Этот полутемный кабачок в десяти минутах ходьбы от вокзала оказался моим последним рабочим местом в Вильнюсе: я научился смешивать коктейли, использовать все Чеськины отверстия и выпроваживать подвыпивших клиентов, больше я ничему не успел научиться, потому что в январе пришла телеграмма из Лиссабона, и мне пришлось собирать вещи, уместившиеся в две теннисные сумки и рюкзак. Поляк был на седьмом небе, я ему страшно надоел своим юдейским упрямством, это он сам сказал, когда я заносил ключи перед отъездом. Выходя из кафе, я поймал себя на том, что впервые подумал о своем деде Кайрисе как о еврее и что мне это нравится.
Йезус Мария, во мне четыре крови!
Совсем недавно, упаковывая старую одежду для Армии Спасения, я обнаружил красную вильнюсскую куртку, в кармане лежал коробок спичек с бабочкой и русско-португальский разговорник с загнутыми уголками, наспех купленный в букинистической лавке. Кто бы мне сказал тогда, что на этом языке я буду читать Камоэнса в тюремной одиночке.

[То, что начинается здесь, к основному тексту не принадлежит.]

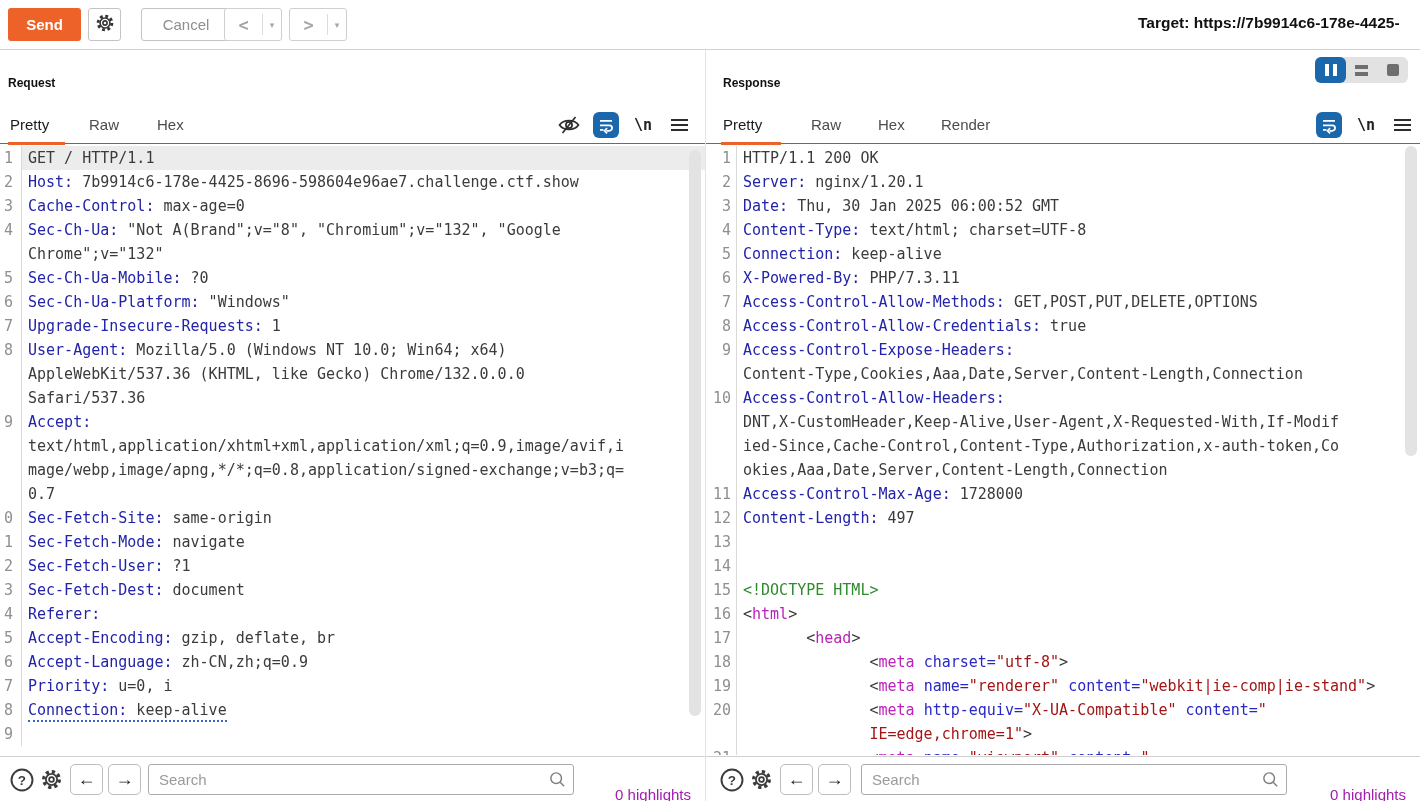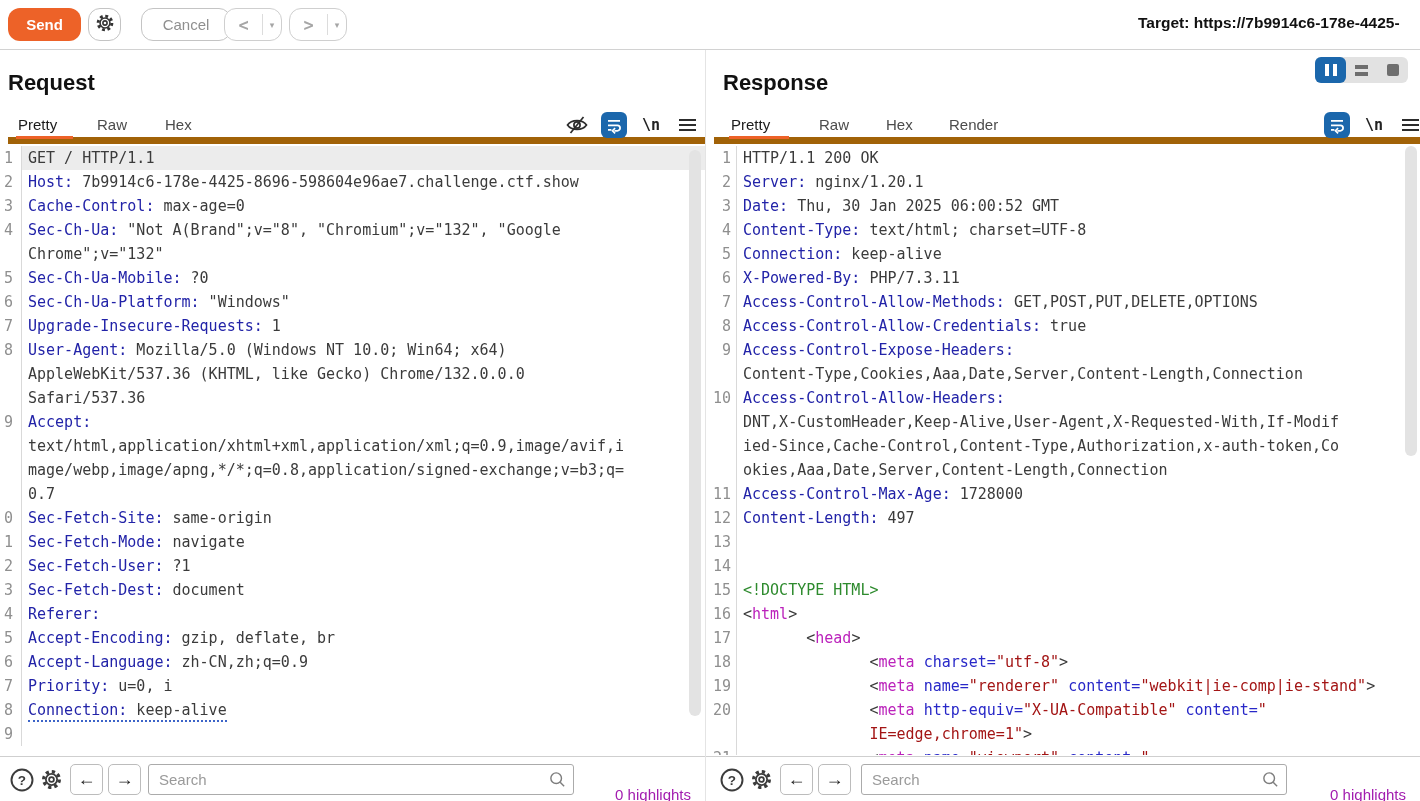--- a/index.html
+++ b/index.html
@@ -1,42 +1,42 @@
 <!DOCTYPE html>
 <html><head>
 <meta charset="utf-8">
 <style>
   * { margin:0; padding:0; box-sizing:border-box; }
   html,body { width:1420px; height:801px; overflow:hidden; background:#fff;
     font-family:"Liberation Sans", sans-serif; }
   
   .toolbar { position:absolute; left:0; top:0; width:1420px; height:50px;
     background:#fff; border-bottom:1px solid #d2d2d2; }
-  .btn { position:absolute; top:8px; height:33px; border-radius:12px;
+  .btn { position:absolute; top:8px; height:33px; border-radius:3px;
     display:flex; align-items:center; justify-content:center; cursor:default; }
   .send { left:8px; width:73px; background:#ed6228; color:#fff; font-weight:bold; font-size:15px; }
   .gearbtn { left:88px; width:33px; border:1px solid #c4c4c4; background:#fff; }
   .cancel { left:141px; width:90px; border:1px solid #c4c4c4; color:#8f8f8f; font-size:15px; background:#fff; }
   .split { border:1px solid #cfcfcf; background:#fff; }
   .split.back { left:224px; width:58px; }
   .split.fwd  { left:289px; width:58px; }
   .split .chev { flex:1; text-align:center; color:#a6a6a6; font-size:17px; font-weight:bold;
     font-family:"DejaVu Sans Mono", monospace; }
   .split .sep { width:1px; height:21px; background:#dcdcdc; }
   .split .drop { width:18px; text-align:center; color:#a6a6a6; font-size:9px; }
   .target { position:absolute; right:0; top:14px; width:282px; overflow:hidden;
     white-space:nowrap; font-weight:bold; font-size:15.5px; color:#111; }
   
   .panel { position:absolute; top:50px; bottom:0; background:#fff; }
   .panel.req { left:0; width:705px; }
   .panel.res { left:706px; width:714px; }
   .vdivider { position:absolute; left:705px; top:50px; bottom:0; width:1px; background:#e4e4e4; }
-  .ptitle { position:absolute; top:20px; font-size:22px; font-weight:bold; color:#111; }
+  .ptitle { position:absolute; top:26px; font-size:12px; font-weight:bold; color:#111; }
   .req .ptitle { left:8px; } .res .ptitle { left:17px; }
-  .tabs { position:absolute; top:60px; left:8px; right:0; height:34px; border-bottom:7px solid #a16207; }
+  .tabs { position:absolute; top:60px; left:0; right:0; height:34px; border-bottom:1px solid #a16207; }
   .tab { position:absolute; top:6px; font-size:15px; color:#4c4c4c; }
   .tab.active { color:#1b1b1b; }
   .underline { position:absolute; bottom:-2px; height:3px; background:#ed6228; }
   .ticon { position:absolute; top:2px; width:26px; height:26px; display:flex;
     align-items:center; justify-content:center; }
   .wrapicon { background:#1b67ac; border-radius:6px; }
   .nlicon { font-family:"DejaVu Sans Mono", monospace; font-size:15px; color:#222; font-weight:bold; }
   .menuicon .bars { display:flex; flex-direction:column; gap:3px; }
   .menuicon .bars i { display:block; width:17px; height:2px; background:#2c2c2c; }
   

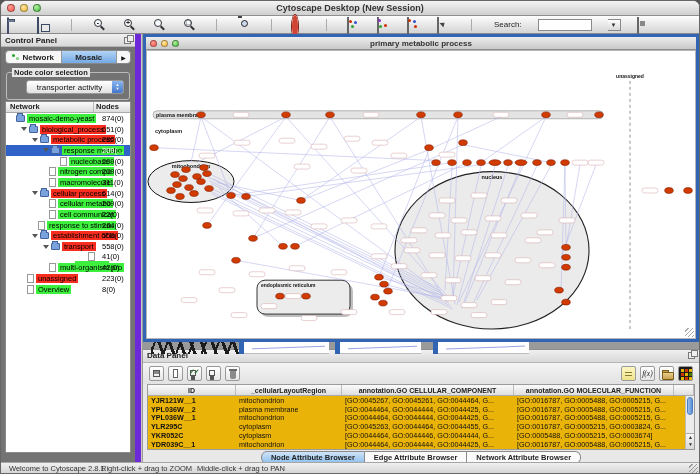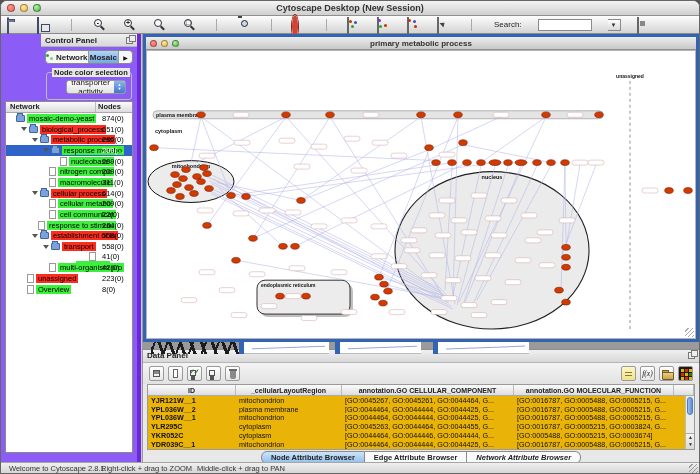--- a/index.html
+++ b/index.html
@@ -34,21 +34,21 @@
   .i-annot { width:12px; height:12px; background:#fff; border:1px solid #666; margin:0 auto; }
   .i-annot:after { content:""; position:absolute; left:4px; top:3px; width:0; height:0; border-left:4px solid #444; border-top:3px solid transparent; border-bottom:3px solid transparent; transform:rotate(-40deg); }
   .search-label { font-size:8px; color:#222; margin-left:2px; }
   .search-input { width:54px; height:12px; border:1px solid #8a8a8a; background:#fff; font-size:8px; padding:0 2px; font-family:"Liberation Sans",sans-serif; }
   .search-drop { width:13px; height:12px; border:1px solid #8a8a8a; border-left:none; background:linear-gradient(#fefefe,#d8d8d8); font-size:6px; line-height:11px; text-align:center; color:#333; }
 
   
   .main { display:flex; height:430px; }
 
   
-  .cpanel { width:140px; background:#8b5cf6; border-right:4px solid #6d28d9; position:relative;padding-left:40px; }
+  .cpanel { width:140px; background:#737373; border-right:6px solid #6d28d9; position:relative; }
   .panel-head { height:13px; background:linear-gradient(#f0f0f0,#d8d8d8); border-bottom:1px solid #b5b5b5; display:flex; align-items:center; padding:0 4px; }
   .panel-head .ph-title { font-size:8px; font-weight:bold; color:#222; }
   .float-ic { margin-left:auto; width:7px; height:7px; border:1px solid #777; position:relative; background:#eee; }
   .float-ic:after { content:""; position:absolute; left:2px; top:-3px; width:5px; height:5px; border:1px solid #777; background:#eee; }
   .cp-tabs { display:flex; margin:3px 4px 0 4px; height:14px; border:1px solid #888; border-radius:4px; background:#f7f7f7; overflow:hidden; }
   .cp-tab { flex:1; display:flex; align-items:center; justify-content:center; gap:2px; font-size:8px; font-weight:bold; color:#222; border-right:1px solid #999; }
   .cp-tab.sel { background:linear-gradient(#b3d4f6,#74a9e4); }
   .cp-tab-more { width:13px; display:flex; align-items:center; justify-content:center; font-size:6px; color:#111; }
   .mini-net { width:8px; height:8px; position:relative; }
   .mini-net:before{ content:""; position:absolute; width:3px; height:3px; border-radius:50%; background:#2fa52f; left:0; top:1px;}
@@ -125,21 +125,21 @@
   .drow { display:flex; height:8.9px; font-size:7.2px; color:#111; white-space:nowrap; }
   .drow div { overflow:hidden; padding-left:3px; line-height:9px; }
   .drow .c0 { font-weight:bold; }
   .vscroll { position:absolute; right:0; top:11px; bottom:0; width:9px; background:#ececec; border-left:1px solid #bbb; }
   .vthumb { position:absolute; top:1px; left:1px; width:6px; height:18px; border-radius:3px; background:linear-gradient(90deg,#9cc0ee,#5b8fd6); border:1px solid #4a7ec2; }
   .varrows { position:absolute; bottom:0; left:0; width:9px; height:16px; background:linear-gradient(#f6f6f6,#d8d8d8); border-top:1px solid #aaa; font-size:5px; line-height:7px; text-align:center; color:#333; }
 
   .browser-tabs { height:14px; display:flex; justify-content:center; align-items:center; background:#e8e8e8; }
   .btab { font-size:7.5px; font-weight:bold; color:#222; padding:1px 9px; background:#fafafa; border:1px solid #8a8a8a; border-left:none; line-height:9px; }
   .btab:first-child { border-left:1px solid #8a8a8a; border-radius:6px 0 0 6px; }
-  .btab:last-child { border-radius:0 6px 6px 0;font-style:italic; }
+  .btab:last-child { border-radius:0 6px 6px 0; }
   .btab.sel { background:linear-gradient(#cfe3f7,#8fc0ee); }
 
   
   .statusbar { position:absolute; left:0; right:0; bottom:0; height:11px; background:linear-gradient(#f0f0f0,#d6d6d6); border-top:1px solid #a5a5a5; font-size:7.5px; color:#333; }
   .statusbar span { position:absolute; top:1px; }
   .st0{ left:8px; } .st1{ left:100px; } .st2{ left:196px; }
   .sgrip { position:absolute; right:1px; bottom:1px; width:9px; height:9px; background:repeating-linear-gradient(135deg, transparent 0 2px, #999 2px 3px); }
 </style>
 </head>
 <body>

Когда я стоял под окнами галереи «Гондвана», разглядывая водосточную трубу, я думал о том, что там, наверху, не может быть ни Хуана с кораллами, ни Карла, ни Клары — просто потому, что перед прощальным банкетом компания, доставившая экспонаты, непременно вывезет все до последней булавки, чтобы не рисковать. Транспортная страховка действует с той минуты, как выставку начинают разбирать, вещи выносятся из здания по списку, машина с бронированным кузовом стоит вплотную к дверям, и стоит это несусветных денег — я видел это своими глазами в галерее у лысого Римаса, когда там выставляли немецких модернистов.
Безрукий, которого жалят на солнце слепни — вот образец беспомощности у древних, я же стоял там в синих приморских сумерках, засунув руки в карманы, и в любую минуту мог повернуться и уйти. Уйти, добраться до дома, взять сумку с компьютером, сунуть туда смену белья и податься на Галапагосы — например, младшим матросом на «Серендипити». Мог, но не ушел. Окно на втором этаже окликнуло меня, будто маркитантка из заваленного подушками шатра, я знал, что совершаю глупость и рискую остаться без гроша, а то и с провалившимся носом, но послушно пошел к шатру и приподнял засаленную занавесь.